Bulan ini tepat 17 tahun usia pernikahan saya, yang berarti tanpa terasa 17 tahun juga saya menjadi bagian dari masyarakat tradisional betawi ini. Andai tidak ada yang memberitahu saya, maka saya tidak akan pernah tahu tentang kekurangan masyarakat tradisional ini. Saya begitu positif thinking terhadap mereka seperti mereka juga selalu berpositif thinking terhadap saya.

Salah satu hal yang turut mengikat saya di sini adalah sepasang kakek nenek tetangga saya. Mereka adalah gambaran ketulusan dan kebersahajaan hidup. Profesinya sebagai petani dengan keluarga besar, memaksa mereka untuk hidup dengan sangat sederhana. Tetapi keterbatasan mereka secara ekonomi tidak pernah menghalanginya untuk melakukan kebaikan untuk orang lain.

Ada satu kebiasaan yang tetap dilakukannya sampai sekarang. Setiap pagi si nenek selalu menyediakan air putih segar dan air teh tawar hangat, di dua teko yang berbeda. Terkadang jika mereka sedang panen singkong, ubi jalar, pisang atau apa saja, maka yang disuguhkan akan ditambah dengan hasil panen itu. Suguhan ini akan mereka letakkan di teras rumahnya yang tidak berpagar. Siapa saja orang yang ingin....boleh menikmati suguhan ini.

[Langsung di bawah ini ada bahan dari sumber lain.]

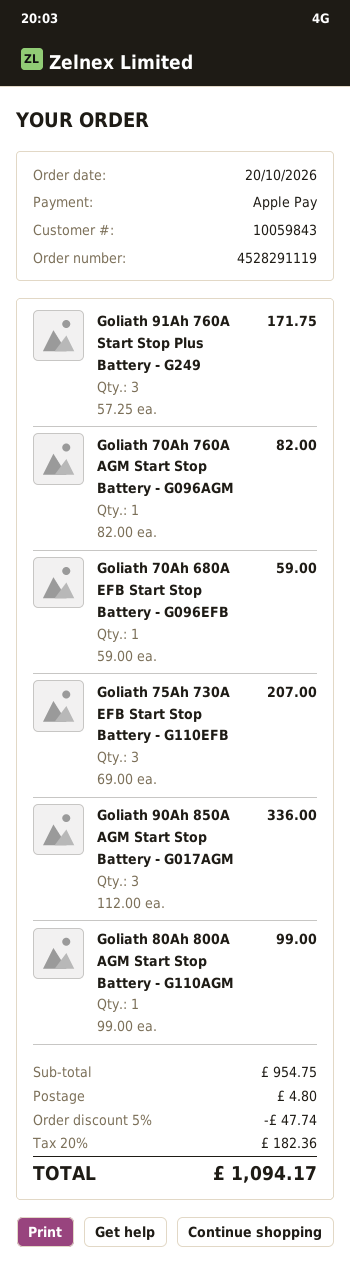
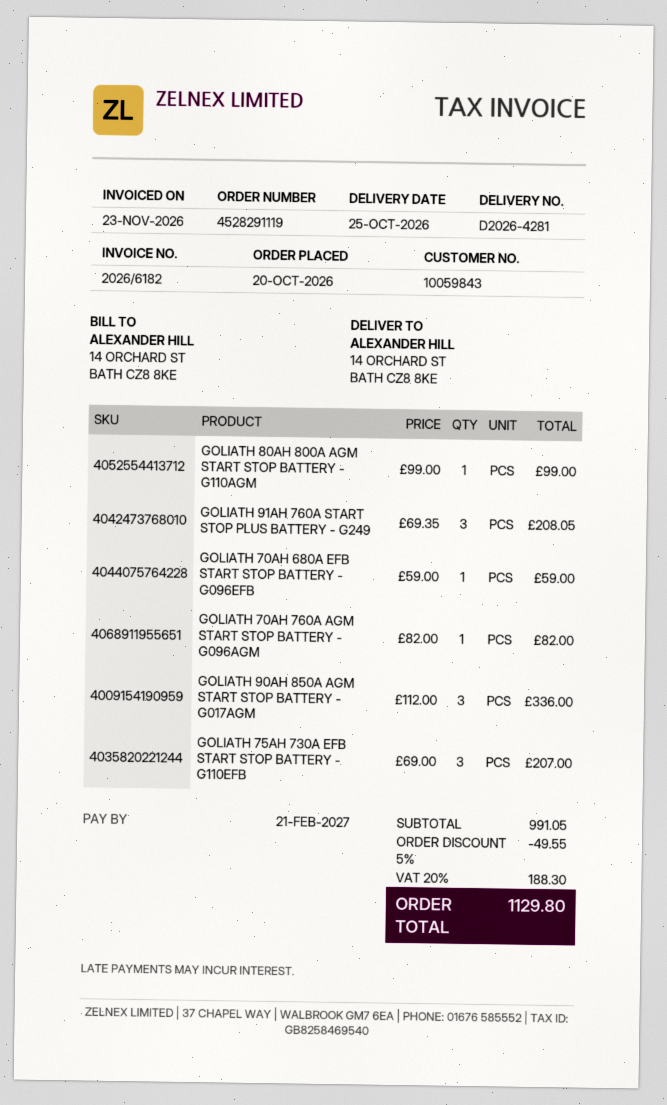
Goliath 91Ah 760A Start Stop Plus Battery - G249: 3 x 57.25 = 171.75 -> 3 x 69.35 = 208.05
subtotal: 954.75 -> 991.05
discount: 5% = 47.74 -> 5% = 49.55
shipping: 4.80 -> none
tax: 20% = 182.36 -> 20% = 188.30
total: 1094.17 -> 1129.80

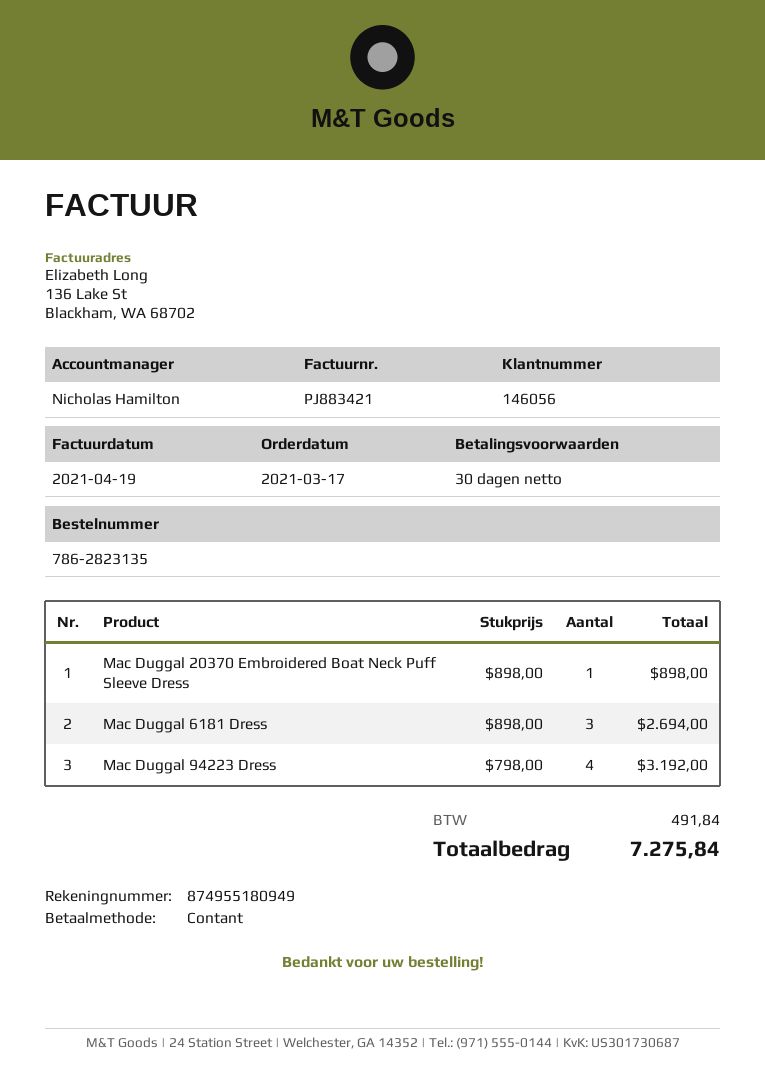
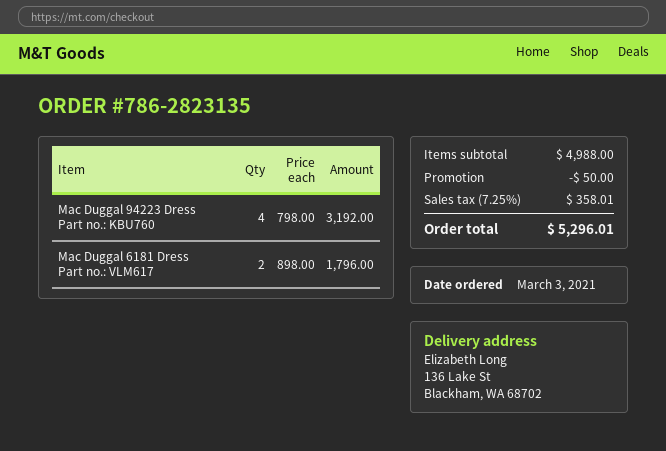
order date: 2021-03-17 -> 2021-03-03
Mac Duggal 20370 Embroidered Boat Neck Puff Sleeve Dress: 1 x 898.00 = 898.00 -> none
Mac Duggal 6181 Dress: 3 x 898.00 = 2694.00 -> 2 x 898.00 = 1796.00
discount: none -> 50.00
tax: 491.84 -> 358.01
total: 7275.84 -> 5296.01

Tidak terkecuali saya dan suami, biasanya sepulang dari jogging, ikut juga mencicipi suguhan sederhana ini.

Yang paling sering menikmati adalah para pedagang-pedagang yang lewat di siang hari. Mereka tidak perlu minta ijin untuk menikmati suguhan ini. Dan setiap suguhan habis, maka salah satu anggota keluarga akan segera menambahkannya kembali. Kebiasaan ini selalu mereka lakukan, tanpa pernah kenal musim dan tanpa kenal mood. Kelihatannya yang mereka lakukan adalah hal kecil. Tapi saya yakin bagi para pedagang yang lapar dan haus setelah setengah hari berkeling-keliling, maka suguhan ini sungguh besar artinya.

Setiap pagi ketika saya keluar rumah maka saya akan melihat sepasang teko di teras rumah mereka. Sepasang teko itu selalu membuat pertanyaan yang sama ketika saya pandang ” Kebaikan apa yang sudah kamu lakukan kemarin dan kebaikan apa yang kamu rencanakan hari ini??”. Pertanyaan itu selalu berulang tiap hari.....yang menyebabkan hidup saya selalu termotifasi untuk memberi manfaat. Insyaallah....amiin.

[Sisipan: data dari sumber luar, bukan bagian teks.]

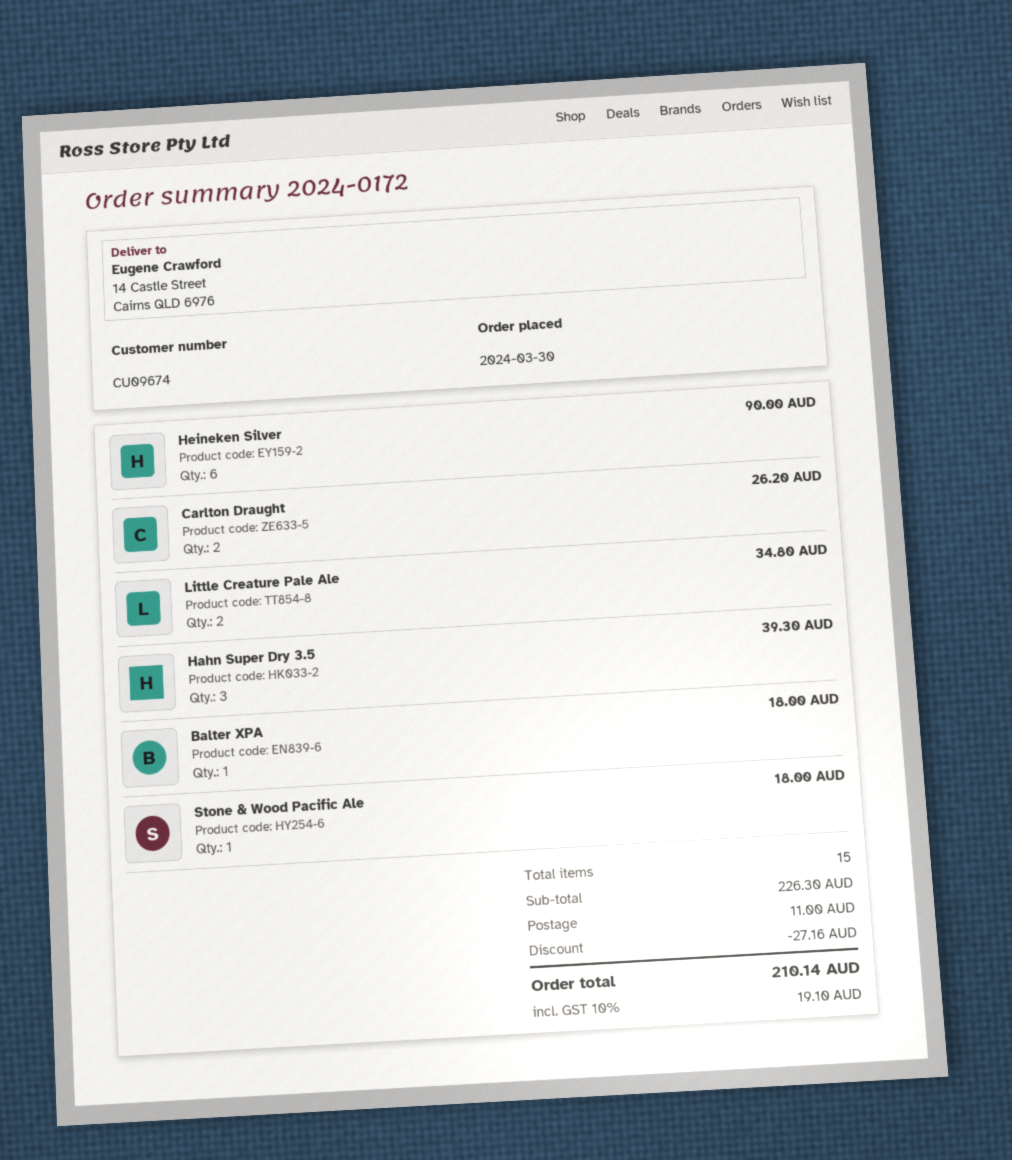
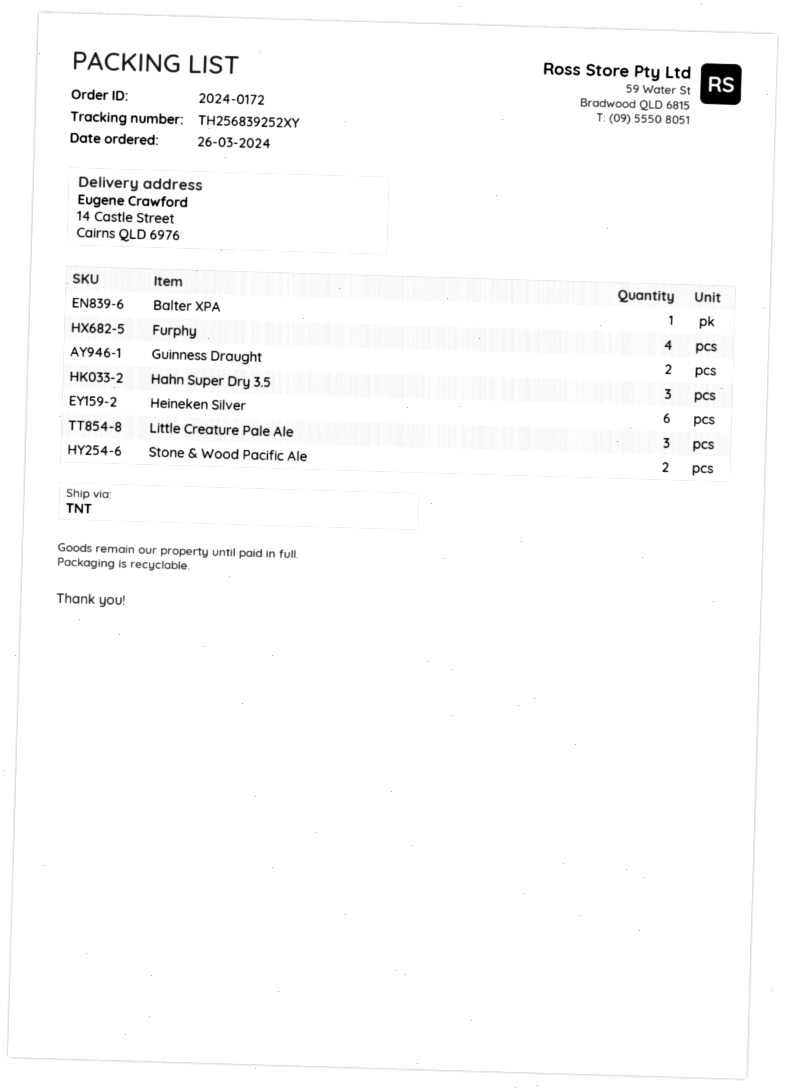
order date: 2024-03-30 -> 2024-03-26
Carlton Draught: 2 -> none
Little Creature Pale Ale: 2 -> 3
Stone & Wood Pacific Ale: 1 -> 2
Furphy: none -> 4
Guinness Draught: none -> 2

Yang saya kagumi dari mereka adalah ketulusannya berbuat. Dalam kebuta-hurufannya, seolah-olah mereka tahu apa yang dikatakan Tuhannya dalam Al Isro 7, ”Jika kamu berbuat baik berarti kamu berbuat baik bagi dirimu sendiri dan jika kamu berbuat jahat, maka kejahatan itu bagi dirimu sendiri”.

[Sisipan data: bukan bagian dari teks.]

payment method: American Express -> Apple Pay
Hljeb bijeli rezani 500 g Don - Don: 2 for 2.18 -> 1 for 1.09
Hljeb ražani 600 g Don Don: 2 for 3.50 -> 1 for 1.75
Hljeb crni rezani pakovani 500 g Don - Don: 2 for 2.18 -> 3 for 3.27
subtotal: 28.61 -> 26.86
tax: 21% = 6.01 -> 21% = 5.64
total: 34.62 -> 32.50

Subhanaallah.... Penghayatan mereka terhadap ayat ini, sungguh membuat saya malu. Malu dan iri hati karena hati saya belum bisa setulus mereka dalam berbuat baik. Perbuatan baik yang mereka lakukan....independent, tidak bergantung pada reaksi orang lain. Mereka melakukanya (*maaf) seperti melakukan BAB (buang air besar). Setelah melakukannya ...sudah,, saat itu juga mereka melupakannya. Malah mungkin kebaikan yang mereka lakukan sudah menjadi kebutuhan. Sehingga ada yang menganjal dan tidak tersalurkan, jika kebaikan ini tidak dilakukan.

Mungkin ini contoh tepat sebagai definisi dari ”Keikhlasan” seperti yang ditulis Asfa Davy Bya dlm bukunya ”Sebening Mata Hati”. Keikhlasan adalah rahasia antara Allah dan si hamba. Bahkan malaikat pencatat tidak mengetahui sedikitkun mengenainya untuk bisa menuliskannya. Setan tidak mengetahuinya hingga ia tidak bisa merusaknya, nafsu tidak menyadarinya sehingga dia tidak bisa mempengaruhinya.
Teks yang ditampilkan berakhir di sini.